Wenn es ein Ziel gibt, kann es leicht oder schwer sein – je nachdem, ob man den Weg etwa schon kennt. Kennt man ihn, ist es leicht. Kennt man ihn nicht, wird es schwer. Ist man gut zu Fuß? Ob es einem leicht oder schwer fallen wird, hängt von der eigenen Kondition ab, körperlich wie geistig.

Die Wahrheit ist aber überhaupt kein Ziel, wie also kann es leicht oder schwer sein?

Manche sagen, die Wahrheit sei sehr, sehr schwer. Damit sagen sie etwas absolut Dummes. Ihre Gegner sagen das Gegenteil: „Die Wahrheit ist leicht – völlig problemlos.

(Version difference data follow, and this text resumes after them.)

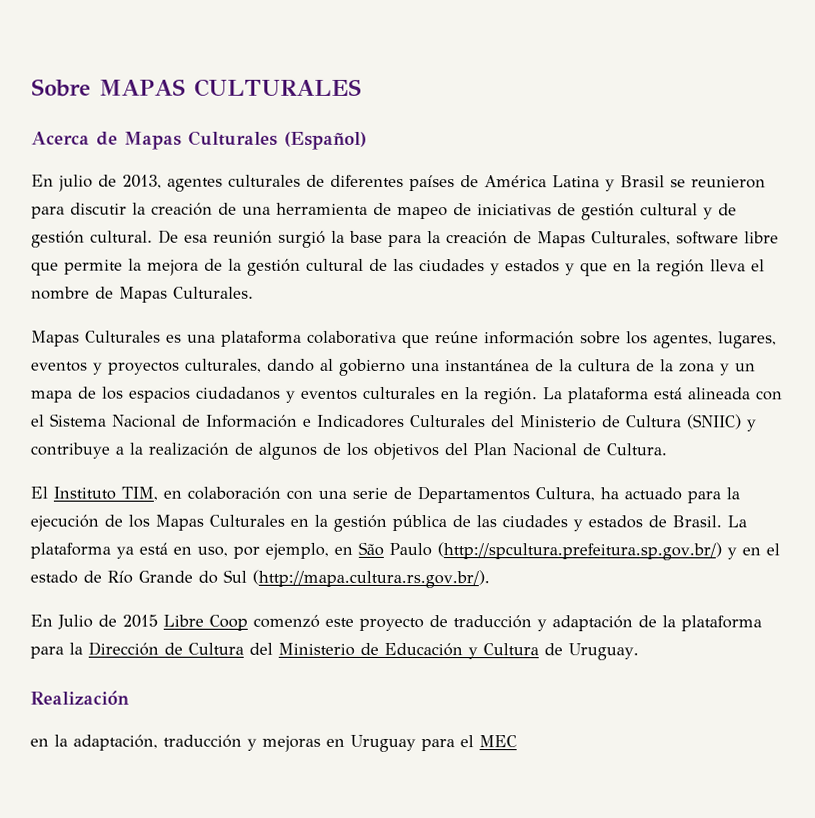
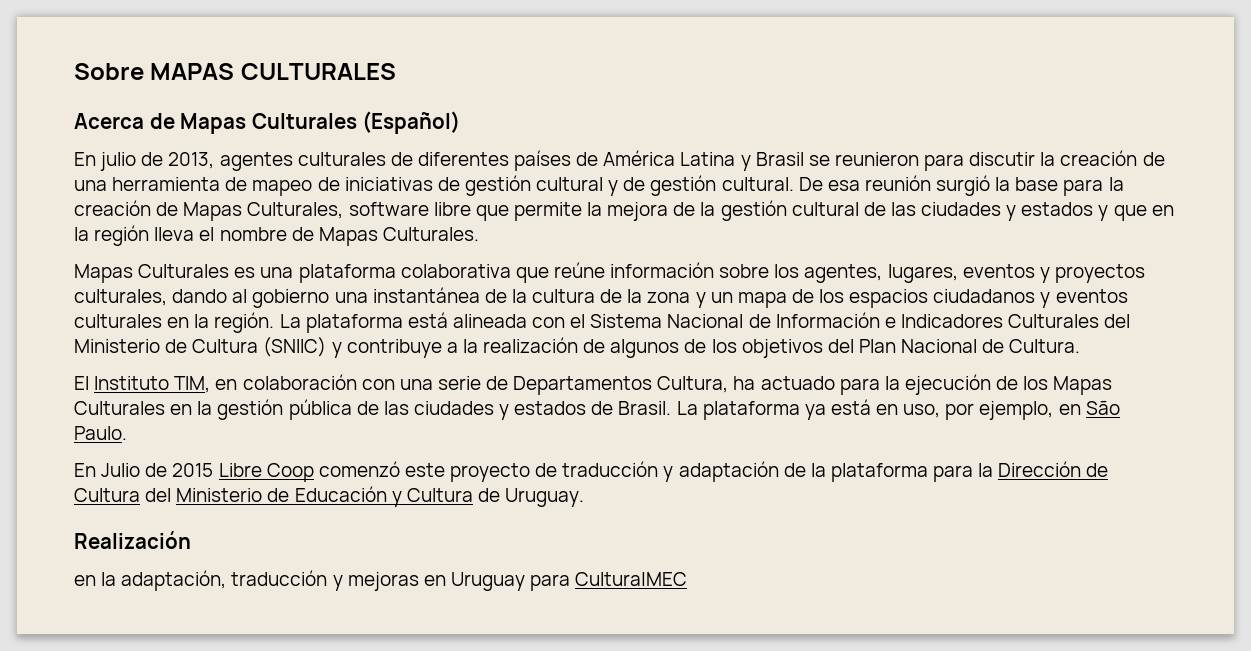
[389,542,780,561] [30,569,490,589] Paulo (http://spcultura.prefeitura.sp.gov.br/) y en el estado de Río Grande do Sul (http://mapa.cultura.rs.gov.br/). -> [74,426,127,440] Paulo.
[460,735,517,748] el MEC -> [575,572,688,586] Cultura|MEC

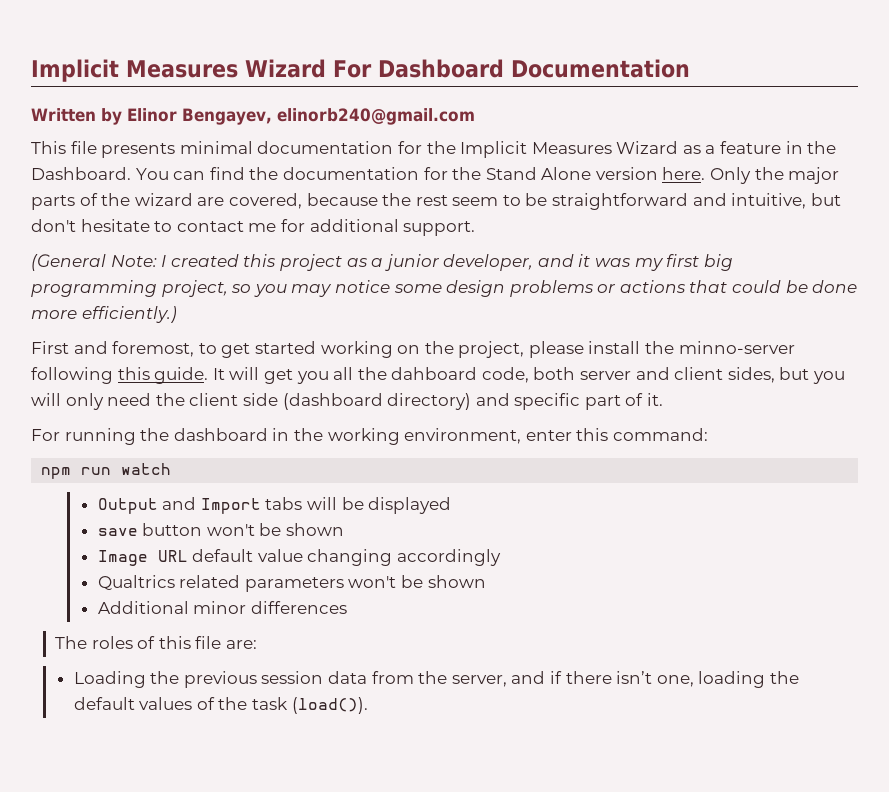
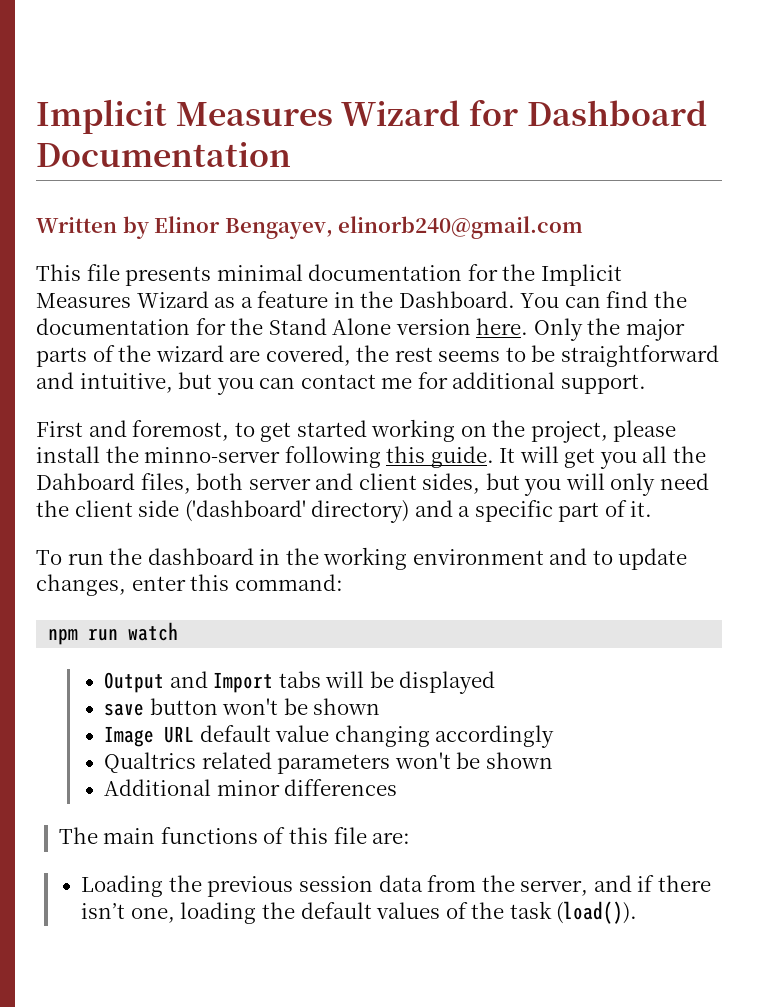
[31,59,372,82] Implicit Measures Wizard For -> [36,99,518,134] Implicit Measures Wizard for
[306,193,378,206] because -> (351, 355) none
[452,197,499,206] seem -> [438,350,501,362] seems
[31,219,173,232] don't hesitate to -> [216,377,296,395] you can
[31,254,733,271] [31,280,858,297] [31,306,177,323] // (General Note: I created this project as a junior developer, and it was my first big programming project, so you may notice some design problems or actions that could be done more efficiently.) -> (646, 384) none
[391,367,529,383] dahboard code, -> [36,473,191,494] Dahboard files,
[282,393,383,410] (dashboard -> [184,500,306,522] ('dashboard'
(510, 399) none -> [458,506,471,517] a
[31,428,136,445] For running -> [36,550,104,565] To run
[404,428,522,444] environment, -> [412,548,688,570] [36,574,126,596] environment and to update changes,
[91,636,133,649] roles -> [103,827,258,844] main functions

Man braucht sie nur zu verstehen, und das ist ganz leicht.“ Sie sagen ebenfalls etwas Verkehrtes. Aber beide Standpunkte leuchten dem Verstand ein. Schwer? – Der Verstand ist gerissen: Er kann Mittel und Schleichwege ausfindig machen, die es einem erleichtern.

Vor dreitausend Jahren war das Reisen beschwerlich. Heute ist es kinderleicht: Man steigt einfach nur in ein Flugzeug und dann darf man ausruhen. Und kaum hat man seinen Tee getrunken, ist man schon da. Wenn das Ziel schwer ist, kann man es sich halt leicht machen …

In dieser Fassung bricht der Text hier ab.